Directions for this task:
For the data below, give again exactly the lines from the one containing "OLIVGRÖN FUSKMOCKA V-RINGAD" through the one containing "total: 2919.98 -> 3351.91", both ends included, and no others.
*** Entries supplied ***
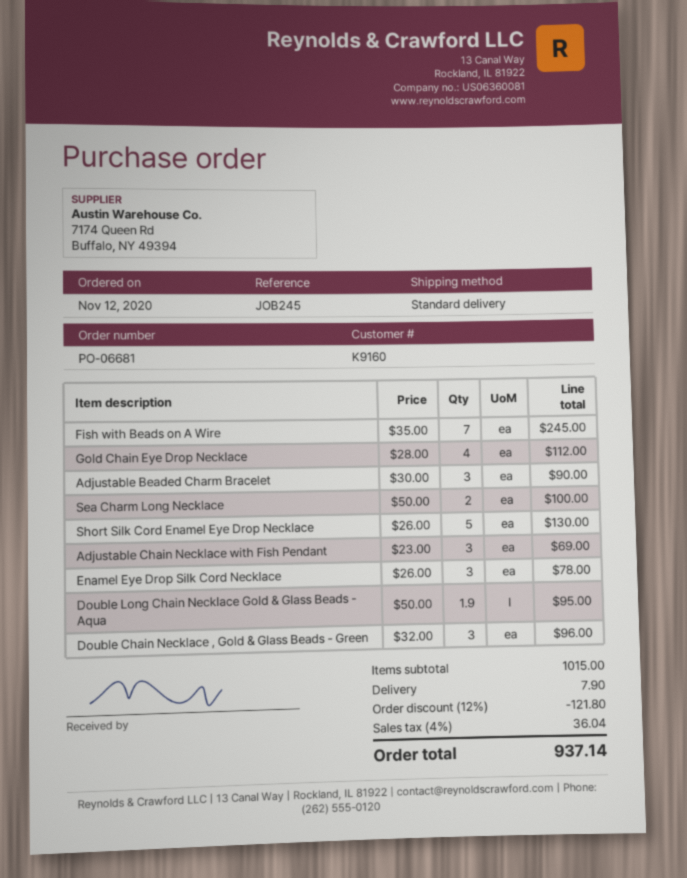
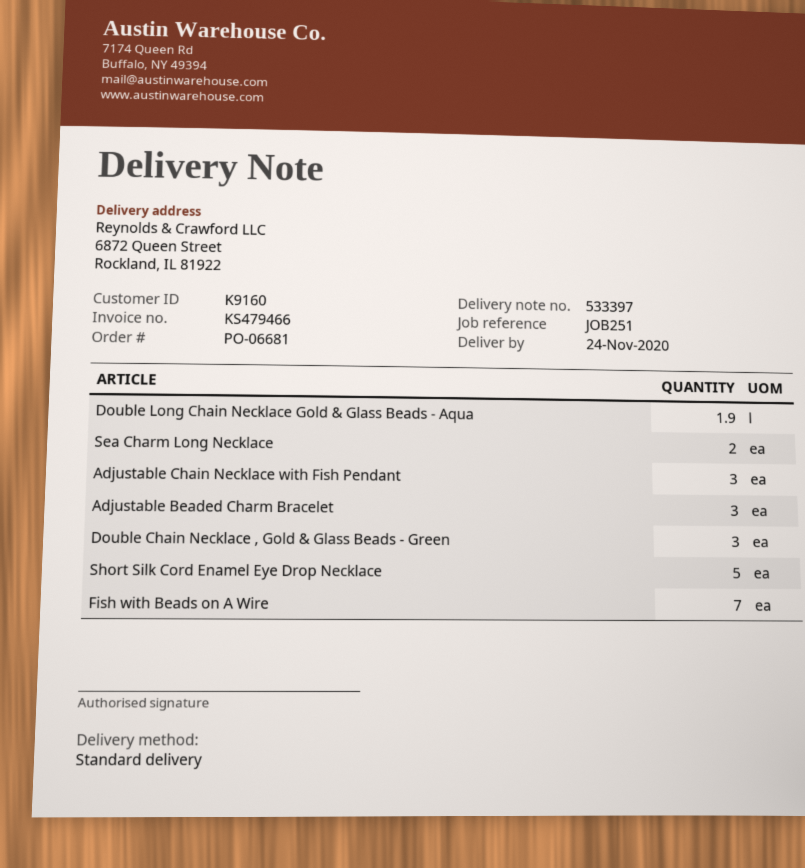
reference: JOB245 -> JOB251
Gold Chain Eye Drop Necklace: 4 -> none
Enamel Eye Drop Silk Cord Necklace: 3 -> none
*** End of Entries supplied ***
*** Entries supplied ***
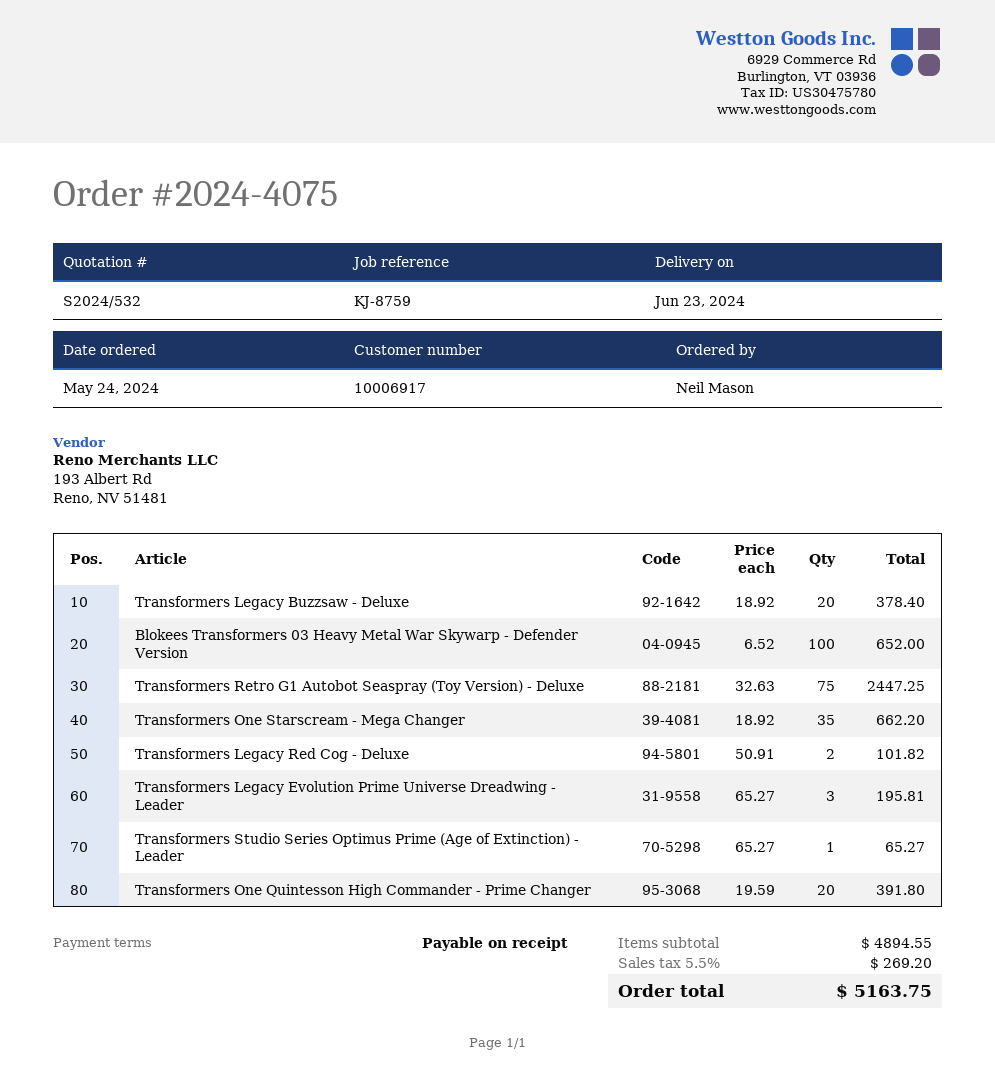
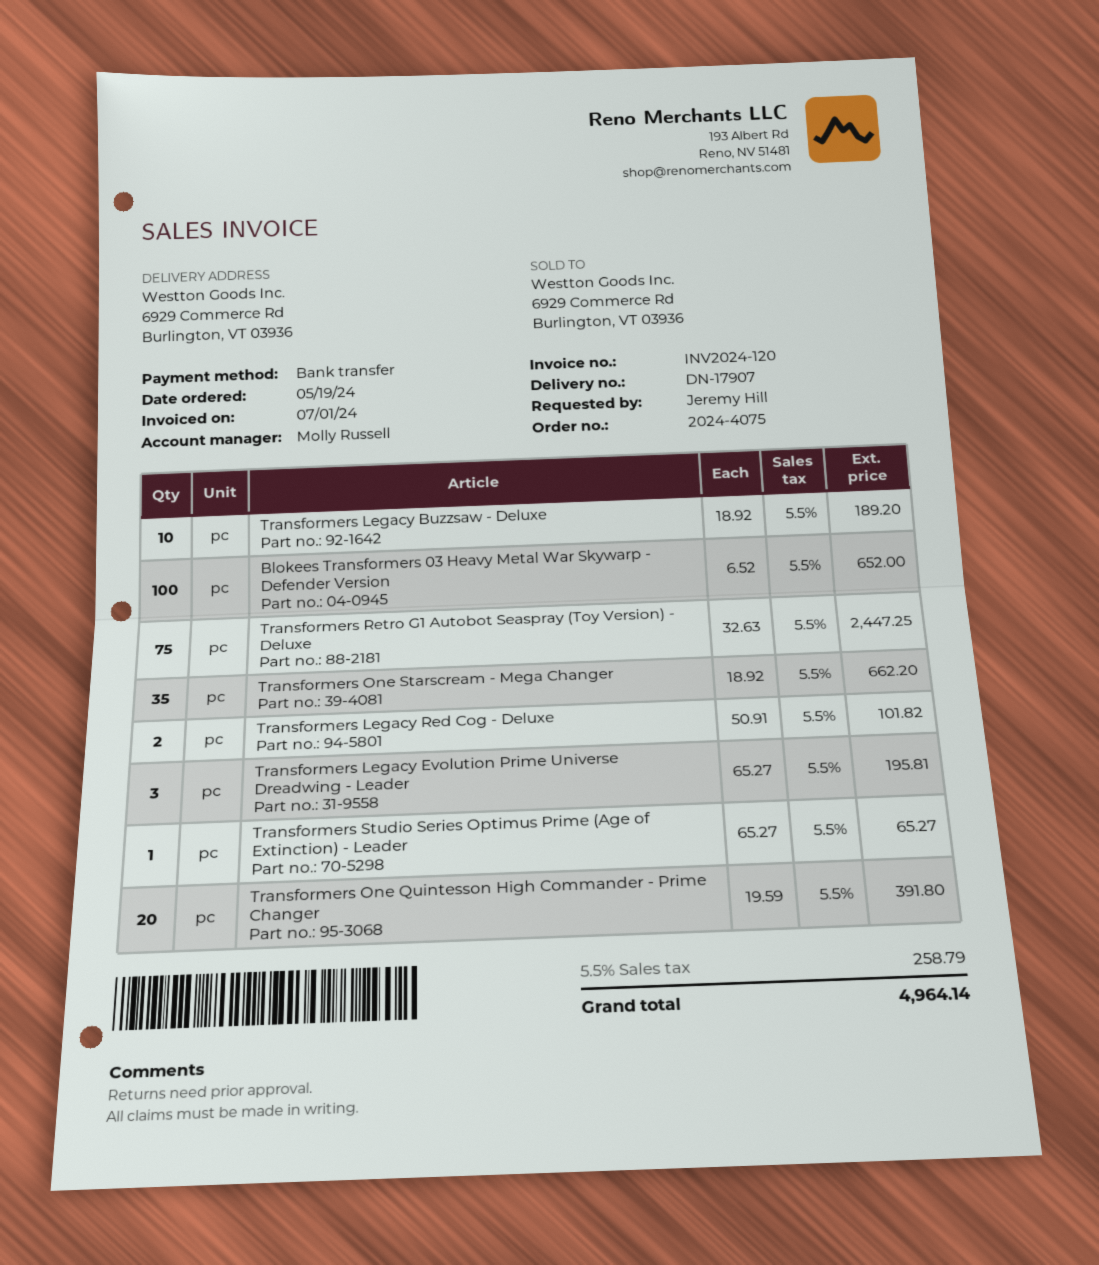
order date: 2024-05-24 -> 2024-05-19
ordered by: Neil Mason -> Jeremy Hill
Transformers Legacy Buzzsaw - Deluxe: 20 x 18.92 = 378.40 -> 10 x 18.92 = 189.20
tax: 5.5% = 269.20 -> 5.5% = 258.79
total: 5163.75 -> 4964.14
*** End of Entries supplied ***
*** Entries supplied ***
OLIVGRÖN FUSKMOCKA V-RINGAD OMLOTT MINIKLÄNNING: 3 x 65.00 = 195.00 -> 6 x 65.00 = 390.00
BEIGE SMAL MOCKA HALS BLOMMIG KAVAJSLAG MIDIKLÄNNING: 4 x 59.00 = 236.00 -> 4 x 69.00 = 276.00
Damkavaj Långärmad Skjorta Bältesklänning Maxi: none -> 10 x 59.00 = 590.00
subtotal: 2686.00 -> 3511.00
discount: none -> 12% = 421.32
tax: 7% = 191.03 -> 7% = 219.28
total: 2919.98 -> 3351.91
*** End of Entries supplied ***
Exercise answer:
OLIVGRÖN FUSKMOCKA V-RINGAD OMLOTT MINIKLÄNNING: 3 x 65.00 = 195.00 -> 6 x 65.00 = 390.00
BEIGE SMAL MOCKA HALS BLOMMIG KAVAJSLAG MIDIKLÄNNING: 4 x 59.00 = 236.00 -> 4 x 69.00 = 276.00
Damkavaj Långärmad Skjorta Bältesklänning Maxi: none -> 10 x 59.00 = 590.00
subtotal: 2686.00 -> 3511.00
discount: none -> 12% = 421.32
tax: 7% = 191.03 -> 7% = 219.28
total: 2919.98 -> 3351.91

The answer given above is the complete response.